» HOW TO COMPLETE THIS TASK
Needed from the data below: all lines that contain the word "right".

Web page edit records:
------------------------------------------------------------

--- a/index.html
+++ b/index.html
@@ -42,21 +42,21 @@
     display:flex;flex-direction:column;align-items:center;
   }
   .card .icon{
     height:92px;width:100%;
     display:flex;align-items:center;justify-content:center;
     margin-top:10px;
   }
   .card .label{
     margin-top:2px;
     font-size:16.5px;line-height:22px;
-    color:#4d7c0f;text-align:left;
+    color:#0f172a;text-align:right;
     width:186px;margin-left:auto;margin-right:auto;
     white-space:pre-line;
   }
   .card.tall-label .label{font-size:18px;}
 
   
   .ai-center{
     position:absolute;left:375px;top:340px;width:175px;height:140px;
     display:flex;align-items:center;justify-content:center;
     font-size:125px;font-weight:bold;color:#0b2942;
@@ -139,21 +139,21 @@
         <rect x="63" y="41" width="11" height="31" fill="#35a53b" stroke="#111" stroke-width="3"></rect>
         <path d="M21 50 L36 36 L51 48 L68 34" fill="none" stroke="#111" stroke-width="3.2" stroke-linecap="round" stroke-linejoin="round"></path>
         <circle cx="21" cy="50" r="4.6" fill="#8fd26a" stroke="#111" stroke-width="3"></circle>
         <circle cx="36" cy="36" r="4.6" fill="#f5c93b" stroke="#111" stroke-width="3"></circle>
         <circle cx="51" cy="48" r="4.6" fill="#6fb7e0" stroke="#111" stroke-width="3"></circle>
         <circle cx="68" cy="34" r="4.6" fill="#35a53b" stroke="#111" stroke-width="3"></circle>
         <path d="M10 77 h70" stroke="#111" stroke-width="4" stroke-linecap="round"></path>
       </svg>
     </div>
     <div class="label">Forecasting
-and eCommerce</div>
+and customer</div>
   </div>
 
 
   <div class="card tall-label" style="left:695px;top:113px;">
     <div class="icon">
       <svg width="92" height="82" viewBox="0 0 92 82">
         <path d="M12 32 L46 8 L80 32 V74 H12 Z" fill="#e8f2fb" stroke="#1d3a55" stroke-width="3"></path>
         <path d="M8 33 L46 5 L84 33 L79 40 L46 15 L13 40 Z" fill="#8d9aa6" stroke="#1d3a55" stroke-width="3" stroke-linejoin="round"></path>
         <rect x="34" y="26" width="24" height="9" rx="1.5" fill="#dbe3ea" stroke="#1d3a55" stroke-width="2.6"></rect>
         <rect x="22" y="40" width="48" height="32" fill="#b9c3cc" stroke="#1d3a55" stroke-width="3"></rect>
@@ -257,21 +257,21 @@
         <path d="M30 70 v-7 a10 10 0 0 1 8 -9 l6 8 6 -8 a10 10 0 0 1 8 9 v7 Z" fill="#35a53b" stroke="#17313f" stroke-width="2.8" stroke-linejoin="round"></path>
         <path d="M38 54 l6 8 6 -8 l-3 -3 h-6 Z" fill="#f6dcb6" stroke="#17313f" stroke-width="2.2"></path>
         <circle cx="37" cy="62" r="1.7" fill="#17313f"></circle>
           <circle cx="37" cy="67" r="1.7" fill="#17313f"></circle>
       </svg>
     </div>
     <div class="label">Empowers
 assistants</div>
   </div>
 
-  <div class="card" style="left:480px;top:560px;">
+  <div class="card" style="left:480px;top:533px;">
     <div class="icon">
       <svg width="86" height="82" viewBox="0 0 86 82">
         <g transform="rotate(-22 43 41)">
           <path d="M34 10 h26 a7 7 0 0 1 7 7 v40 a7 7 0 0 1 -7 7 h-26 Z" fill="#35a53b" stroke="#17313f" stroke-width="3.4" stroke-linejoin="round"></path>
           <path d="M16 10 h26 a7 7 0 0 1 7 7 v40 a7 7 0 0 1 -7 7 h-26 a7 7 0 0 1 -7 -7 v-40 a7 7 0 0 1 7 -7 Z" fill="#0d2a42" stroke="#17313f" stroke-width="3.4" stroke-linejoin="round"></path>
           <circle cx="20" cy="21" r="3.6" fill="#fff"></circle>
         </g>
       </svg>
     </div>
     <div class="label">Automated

------------------------------------------------------------

» RESPONSE TO THE EXERCISE
+    color:#0f172a;text-align:right;
     width:186px;margin-left:auto;margin-right:auto;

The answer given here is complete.